Administration officials had set aside $7 million to help the Health and Human Service Department offset a more than $50 million budget shortfall, but a larger than expected budget surplus put aside that concern.

That meant nursing homes could receive the rate increases they anticipated this year.That is half the story. Lawmakers and administrators are going to hear the other half at a press conference scheduled for Tuesday, when senior advocacy and home health groups lay out what they say is a terrible situation.

Without changes, advocates are expected to say, many providers will go out of business, and there will be no one to provide the care services many at-home elderly need to survive.At issue is the Choices for Independence program, which provides Medicaid services to low-income elderly and adults.

Surplus money in the CFI program allowed House budget writers and Gov. Maggie Hassan‘s office to reach an agreement that allows nursing homes to receive their anticipated rate increase.While the nursing homes are taken care of in Senate Bill 8, the health and home care providers in the CFI program said they are not.

The House plan would give the agencies a one-time 2 percent rate increase.

“While Senate Bill 8 is good news for nursing homes that are woefully under-reimbursed by the state of New Hampshire,” said Gina Balkus, CEO of Granite State Home Health Association, “it’s yet another step in the deconstruction of home and community services that help keep our elderly loved ones out of nursing homes.”

Balkus’ organization represents 39 home care agencies licensed in the state that serve many of the people in the CFI program.

Under the program, those who qualify financially can receive personal and medical care services at home. Those served are eligible for nursing home services, but instead opt to remain at home, at about half the cost of care in a nursing home.

The department decides what services the people may receive at home and how often, according to Backus. The program will not spend about $5 million of the $14 million appropriated for this fiscal year.

“Ask any case manager who helps arrange services, or a home care agency that provides nursing care – the level and amount of services that the state approves for CFI clients have diminished to the point where one really wonders if we are truly meeting the needs of our elders,” Balkus said.
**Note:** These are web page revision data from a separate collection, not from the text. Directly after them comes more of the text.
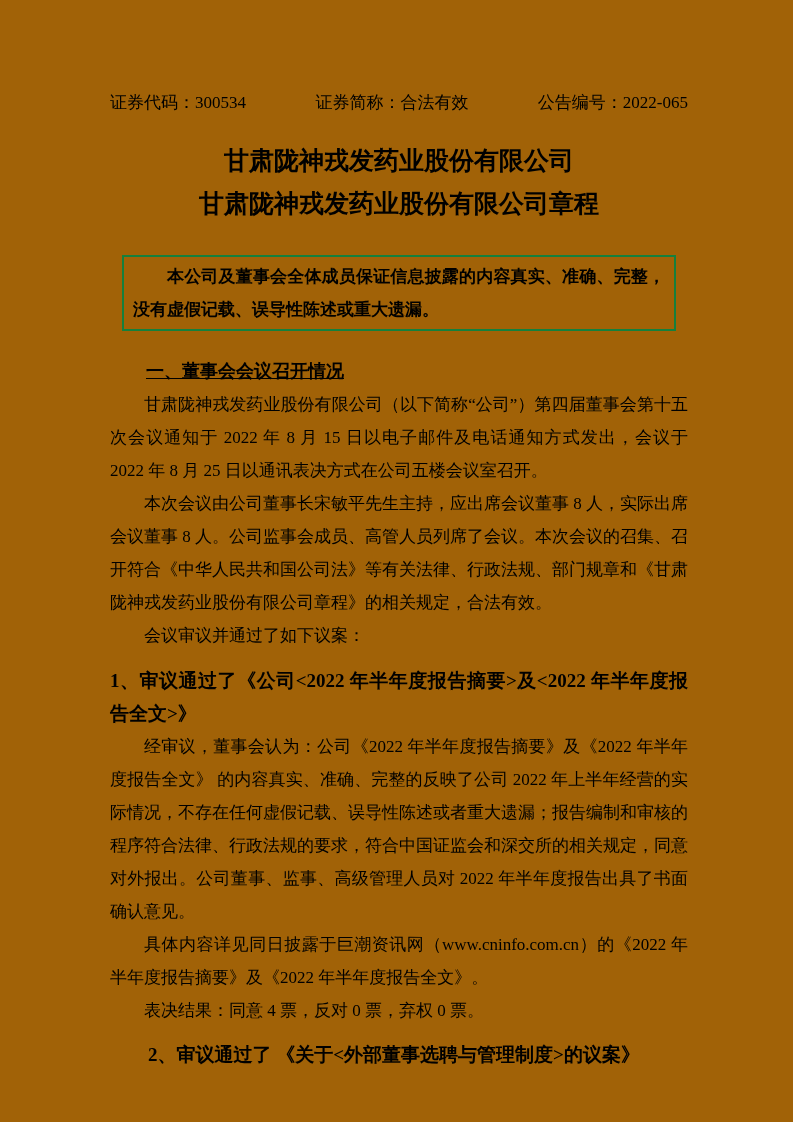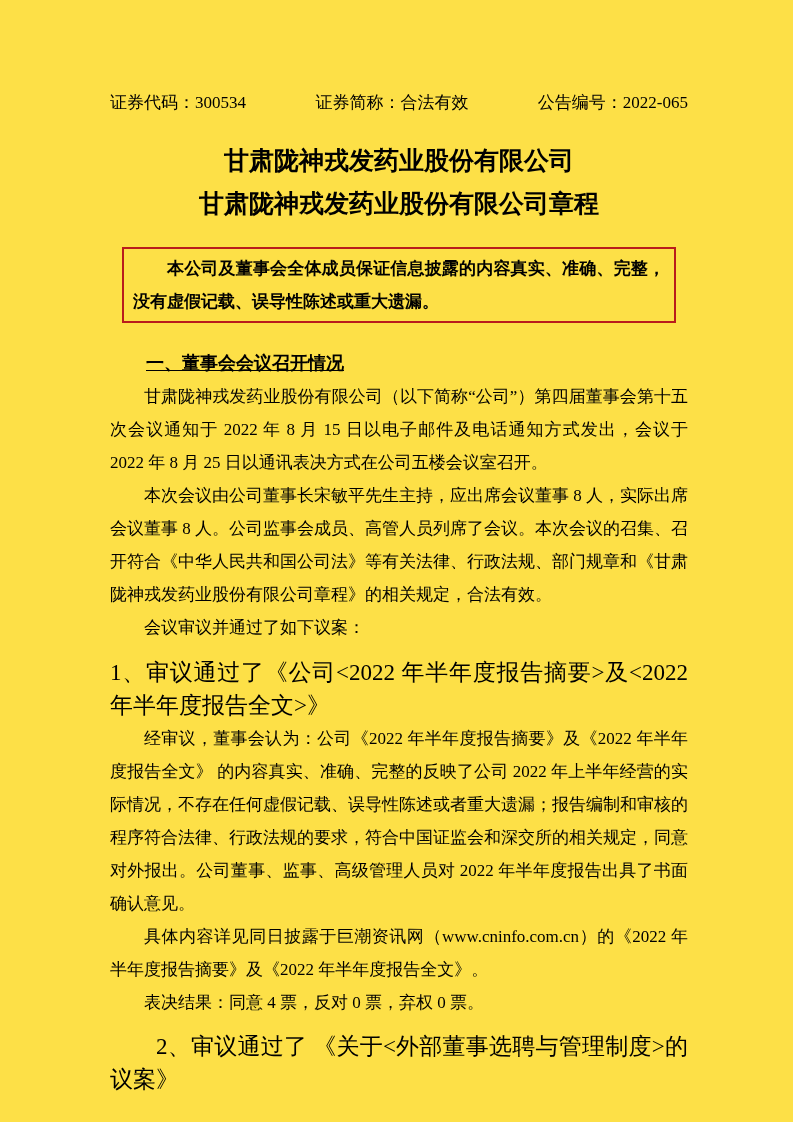"证券代码：300534" .page { background: #fde047 -> #a16207 }
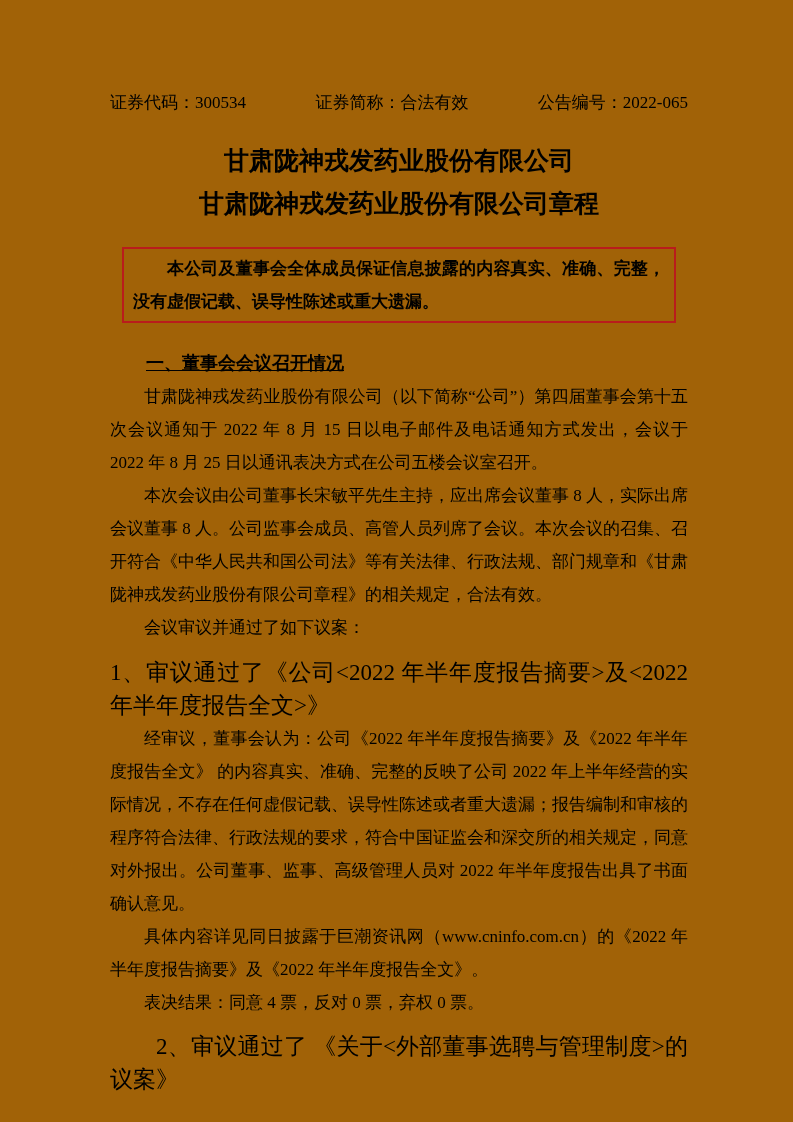"本公司及董事会全体成员保证信息披露的内容真实、准确、完整，没有虚假记载、误导性陈" .disclaimer-box { border: 2px solid #b91c1c -> 2px solid #15803d; margin: 22px 12px 0 12px -> 30px 12px 0 12px }
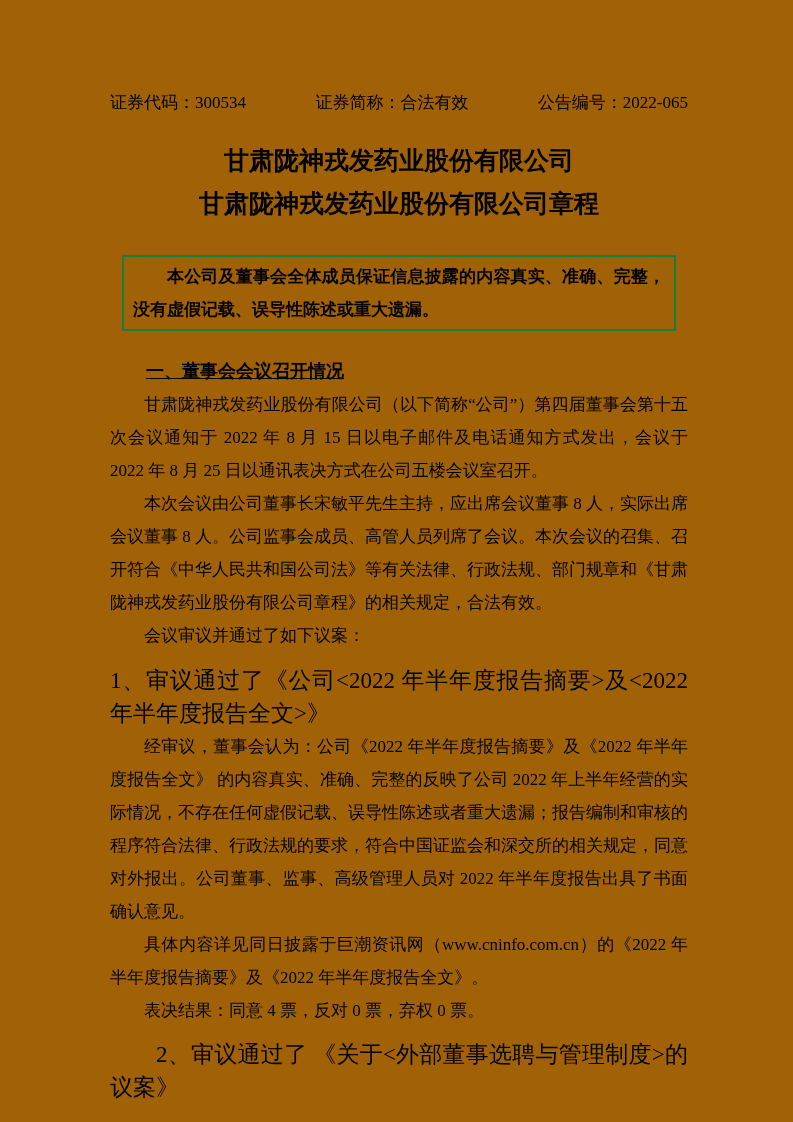"1、审议通过了《公司<2022 年半年度报告摘要>及<2022" .item-heading { font-size: 23px -> 19px; font-weight: normal -> bold }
Reduction in services authorized is not the only problem, the home health agencies have not received a rate increase since 2010 and went without an increase from 1999 to 2005 until they sued the state, although state law required an annual review and adjustment for costs.

Some of the providers have reduced the number of CFI clients they serve or dropped out of the program.

“Low CFI reimbursement has shredded the community safety net,” Balkus said. “Who will serve our seniors if community agencies cannot?”

Case managers who oversee the services clients receive and “keep the state honest” are in a similar boat with no bumps in reimbursements and growing client lists.  Bob Clegg, who represents Heritage Case Management and Granite State Independent Living, said case managers have not had a rate increase since 1988 and many companies are just getting by.

“I was trying to explain to the Senate if you don’t pay up, a lot of these companies are going to go out of business,” Clegg said. “(The state) is not providing the same level of care and covering the needs of folks, and they call that cost savings.”

The Senate is in the final stretch of crafting its budget plan and on Thursday decided not to agree to the House version of SB 8 and instead wants to negotiate.

The press conference on Tuesday might provide some more ammunition for the home care providers.

A former House Speaker used to say every budget year is a balancing act between the very young and the old. How the scales tip this year remains to be seen.